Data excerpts
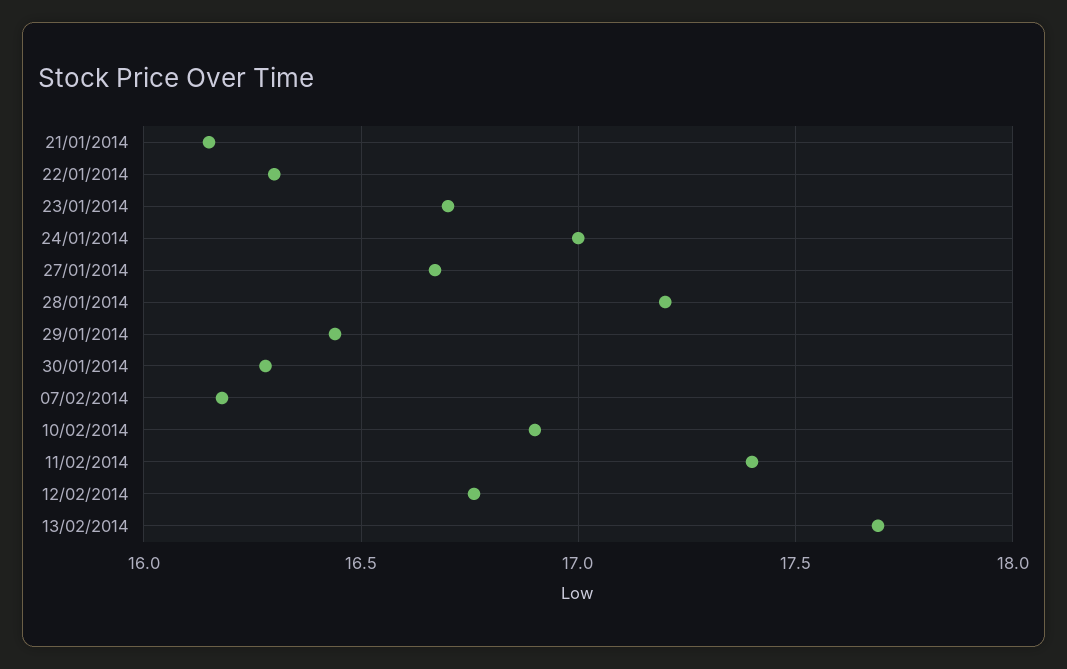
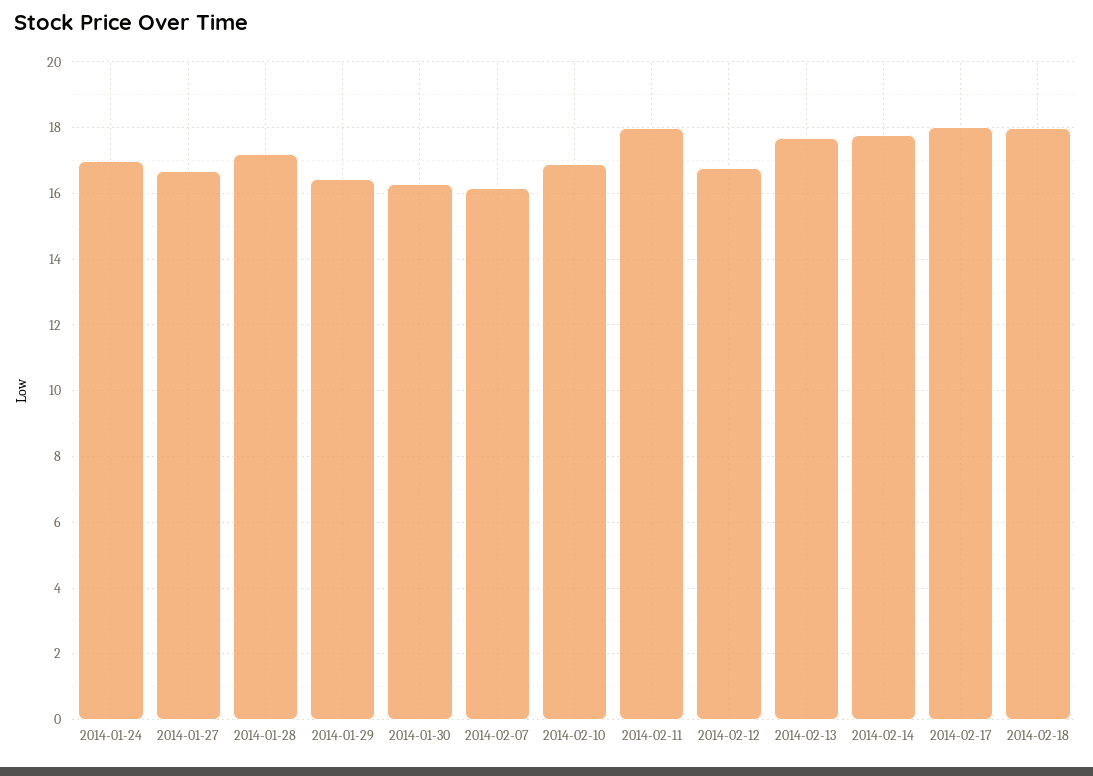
21/01/2014: 16.15 -> none
22/01/2014: 16.3 -> none
23/01/2014: 16.7 -> none
11/02/2014: 17.4 -> 18
2014-02-14: none -> 17.8
2014-02-17: none -> 18
2014-02-18: none -> 18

▶ What you need to do
Could you set down exactly the lines above, from the one containing "2014-02-14: none -> 17.8" through the last, including both and nothing else?

▶ Answer section
2014-02-14: none -> 17.8
2014-02-17: none -> 18
2014-02-18: none -> 18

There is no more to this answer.